Tracing Cattle Breeds with Principal Components Analysis Ancestry Informative SNPs

Abstract
The recent release of the Bovine HapMap dataset represents the most detailed survey of bovine genetic diversity to date, providing an important resource for the design and development of livestock production. We studied this dataset, comprising more than 30,000 Single Nucleotide Polymorphisms (SNPs) for 19 breeds (13 taurine, three zebu, and three hybrid breeds), seeking to identify small panels of genetic markers that can be used to trace the breed of unknown cattle samples. Taking advantage of the power of Principal Components Analysis and algorithms that we have recently described for the selection of Ancestry Informative Markers from genomewide datasets, we present a decision-tree which can be used to accurately infer the origin of individual cattle. In doing so, we present a thorough examination of population genetic structure in modern bovine breeds.
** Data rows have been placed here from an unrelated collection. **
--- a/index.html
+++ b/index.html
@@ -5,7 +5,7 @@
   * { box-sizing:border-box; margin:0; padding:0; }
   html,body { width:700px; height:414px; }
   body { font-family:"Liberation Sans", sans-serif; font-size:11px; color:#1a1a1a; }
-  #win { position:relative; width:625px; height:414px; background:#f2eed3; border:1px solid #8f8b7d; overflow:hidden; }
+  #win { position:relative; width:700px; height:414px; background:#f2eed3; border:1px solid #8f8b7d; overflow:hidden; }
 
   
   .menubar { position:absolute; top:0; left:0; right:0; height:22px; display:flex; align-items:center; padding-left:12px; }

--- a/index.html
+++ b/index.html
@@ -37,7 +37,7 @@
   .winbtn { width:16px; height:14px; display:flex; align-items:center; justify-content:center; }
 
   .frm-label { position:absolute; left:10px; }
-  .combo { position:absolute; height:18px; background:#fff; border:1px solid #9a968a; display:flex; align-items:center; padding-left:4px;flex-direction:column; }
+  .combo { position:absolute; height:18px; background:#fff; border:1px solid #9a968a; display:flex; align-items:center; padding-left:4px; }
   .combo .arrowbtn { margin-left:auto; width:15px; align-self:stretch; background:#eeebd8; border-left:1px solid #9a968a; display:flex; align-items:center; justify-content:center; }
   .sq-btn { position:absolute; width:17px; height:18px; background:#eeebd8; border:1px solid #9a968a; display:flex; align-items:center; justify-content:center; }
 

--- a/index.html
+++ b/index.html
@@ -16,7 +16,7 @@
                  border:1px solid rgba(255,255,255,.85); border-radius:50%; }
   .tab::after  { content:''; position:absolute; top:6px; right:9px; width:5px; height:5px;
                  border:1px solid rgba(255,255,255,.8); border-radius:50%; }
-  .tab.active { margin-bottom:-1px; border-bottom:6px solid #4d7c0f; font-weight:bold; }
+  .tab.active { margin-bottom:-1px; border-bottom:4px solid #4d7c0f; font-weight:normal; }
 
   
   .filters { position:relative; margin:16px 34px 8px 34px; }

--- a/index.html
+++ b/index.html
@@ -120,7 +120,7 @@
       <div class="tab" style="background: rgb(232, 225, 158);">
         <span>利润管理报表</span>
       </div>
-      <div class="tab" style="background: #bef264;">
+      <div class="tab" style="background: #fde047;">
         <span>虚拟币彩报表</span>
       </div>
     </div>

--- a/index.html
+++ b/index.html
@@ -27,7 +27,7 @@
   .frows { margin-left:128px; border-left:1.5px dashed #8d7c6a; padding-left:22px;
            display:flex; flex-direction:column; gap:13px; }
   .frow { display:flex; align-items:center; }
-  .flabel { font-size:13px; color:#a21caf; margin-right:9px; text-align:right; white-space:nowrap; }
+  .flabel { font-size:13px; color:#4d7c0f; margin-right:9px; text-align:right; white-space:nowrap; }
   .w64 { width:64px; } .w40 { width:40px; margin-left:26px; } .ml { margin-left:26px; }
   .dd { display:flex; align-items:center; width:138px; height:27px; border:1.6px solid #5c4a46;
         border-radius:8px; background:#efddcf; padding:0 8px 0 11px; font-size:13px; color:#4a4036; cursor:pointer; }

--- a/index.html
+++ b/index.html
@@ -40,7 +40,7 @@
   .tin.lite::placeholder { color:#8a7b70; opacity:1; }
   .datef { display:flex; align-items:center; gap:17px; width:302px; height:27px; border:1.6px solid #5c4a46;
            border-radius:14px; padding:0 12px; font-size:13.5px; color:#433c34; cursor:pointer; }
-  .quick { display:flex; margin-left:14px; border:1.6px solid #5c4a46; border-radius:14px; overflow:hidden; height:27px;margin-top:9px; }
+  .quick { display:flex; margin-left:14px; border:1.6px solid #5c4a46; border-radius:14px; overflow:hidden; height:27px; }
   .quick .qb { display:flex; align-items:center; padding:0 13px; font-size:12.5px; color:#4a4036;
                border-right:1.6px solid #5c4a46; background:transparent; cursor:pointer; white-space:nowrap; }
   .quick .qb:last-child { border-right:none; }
Performing extensive cross-validation experiments, we demonstrate that 250-500 carefully selected SNPs suffice in order to achieve close to 100% prediction accuracy of individual ancestry, when this particular set of 19 breeds is considered. Our methods, coupled with the dense genotypic data that is becoming increasingly available, have the potential to become a valuable tool and have considerable impact in worldwide livestock production. They can be used to inform the design of studies of the genetic basis of economically important traits in cattle, as well as breeding programs and efforts to conserve biodiversity. Furthermore, the SNPs that we have identified can provide a reliable solution for the traceability of breed-specific branded products.